Chanyeol kembali terbangun dengan rasa bingung, dan dia kembali menemukan dirinya bangun terlalu siang.
Tapi sekarang, seluruh tubuhnya terasa seperti dihantam keras-keras.
...
ix.
Rasa sakit itu masih bertahan hingga dua hari berikutnya, dan dampaknya seolah bertambah di tiap menitnya. Ia tidak menggerakkan tubuhnya sedikit pun, hanya berbaring miring dan meringkuk rapat. Ada suara denging yang terus-menerus berulang hingga kepalanya terasa sakit, otaknya tidak mampu berpikir. Dan, setiap helaan napas yang ia lakukan akan terasa lambat dan mencekik. Ada beban imajiner yang menetap di rongga-rongga dada, tidak bisa dilenyapkan.

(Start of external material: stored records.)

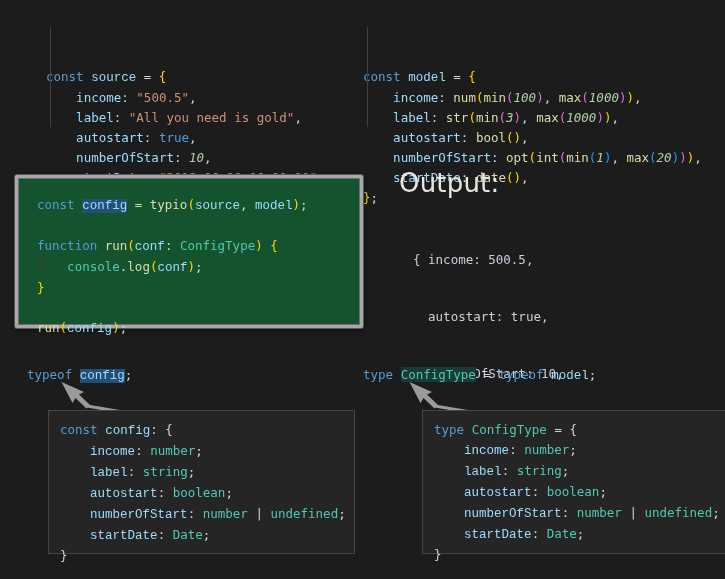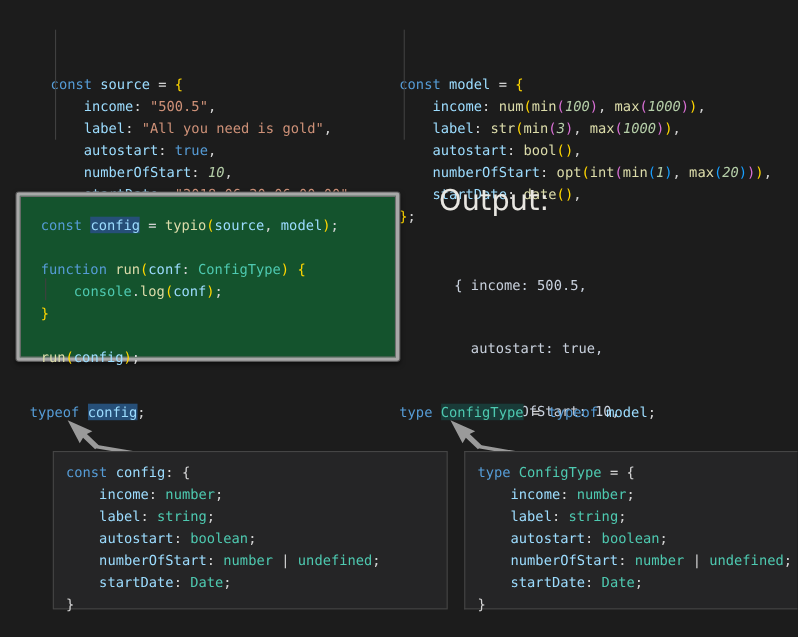--- a/index.html
+++ b/index.html
@@ -18,21 +18,21 @@
 
   
   .code {
     font-family: "DejaVu Sans Mono", monospace;
     font-size: 12.5px;
     line-height: 20px;
     white-space: pre;
     letter-spacing: 0px;
   }
   .kw      { color: #569cd6; }   
-  .var     { color: #9cdcfe; }   
+  .var     { color: #9cdcfe; font-family: Liberation Mono, monospace; }   
   .prop    { color: #9cdcfe; }   
   .str     { color: #ce9178; }   
   .num     { color: #b5cea8; font-style: italic; }   
   .fn      { color: #dcdcaa; }   
   .typ     { color: #4ec9b0; }
   .brace   { color: #ffd700; }
   .brace2  { color: #da70d6; }
   .brace3  { color: #179fff; }
   .plain   { color: #d4d4d4; }
   .ns      { color: #4ec9b0; }
@@ -103,21 +103,21 @@
   
   #typeof-config-line {
     position: absolute;
     left: 27px;
     top: 365px;
   }
   #config-box {
     position: absolute;
     left: 48px;
     top: 410px;
-    width: 359px;
+    width: 307px;
     height: 144px;
     box-sizing: border-box;
     background: #252526;
     border: 1px solid #454545;
   }
   #config-box-inner {
     position: absolute;
     left: 11px;
     top: 9px;
   }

Ponsel berada dalam jarak dua tangan dan dia tidak bisa meraihnya.
...
x.
Keadaan tidak berubah, semuanya bertambah buruk.
...
xi.
Keadaan tidak berubah dan Chanyeol lebih memilih mati pada keadaan ini.
...
xii.
Kali ini, Chanyeol terjaga.
Kedua matanya tidak bisa menutup, seolah dipaksa merasakan panas di balik kelopak. Bayang-bayang buram memenuhi penglihatan sampai-sampai segalanya terlihat samar. Ia perlahan membalikkan tubuh, menghadap langit-langit kamar yang dipenuhi tempelan benda langit dengan pancaran cahaya biru redup — yang, terlihat seperti titik-titik terang samar di antara gelap hitam. Ia membayangkan tengah berada di atap menanti-nanti kehadiran sirrius. Itu tidak akan pernah terjadi. Tawa pahit melesak keluar, namun yang terdengar adalah rintihan serak yang bahkan tidak mampu menggema di ruangan yang senyap.
Ia tertawa lagi. Dan, apakah sekarang aku telah dilupakan?
Sudah berhari-hari, tidak ada suara derit pintu dibuka atau sekadar teriakan cemas dari luar.
Ya, aku dilupakan.
...
xiii.
Barangkali Chanyeol akan tetap bersikeras menganggap apa yang terjadi padanya hampir dua minggu ini adalah mimpi — mimpi buruk, walaupun segalanya terasa nyata, rasa sakit yang mengkungkungnya terasa nyata, ia bernapas di balik keputus-asaan. Sebab, ini tidak logis. Tapi, ketika ia menemukan buku gelap kusam milik Kyungsoo berada di genggaman tangannya pagi itu, Chanyeol benar-benar tersentak dengan rasa kalut.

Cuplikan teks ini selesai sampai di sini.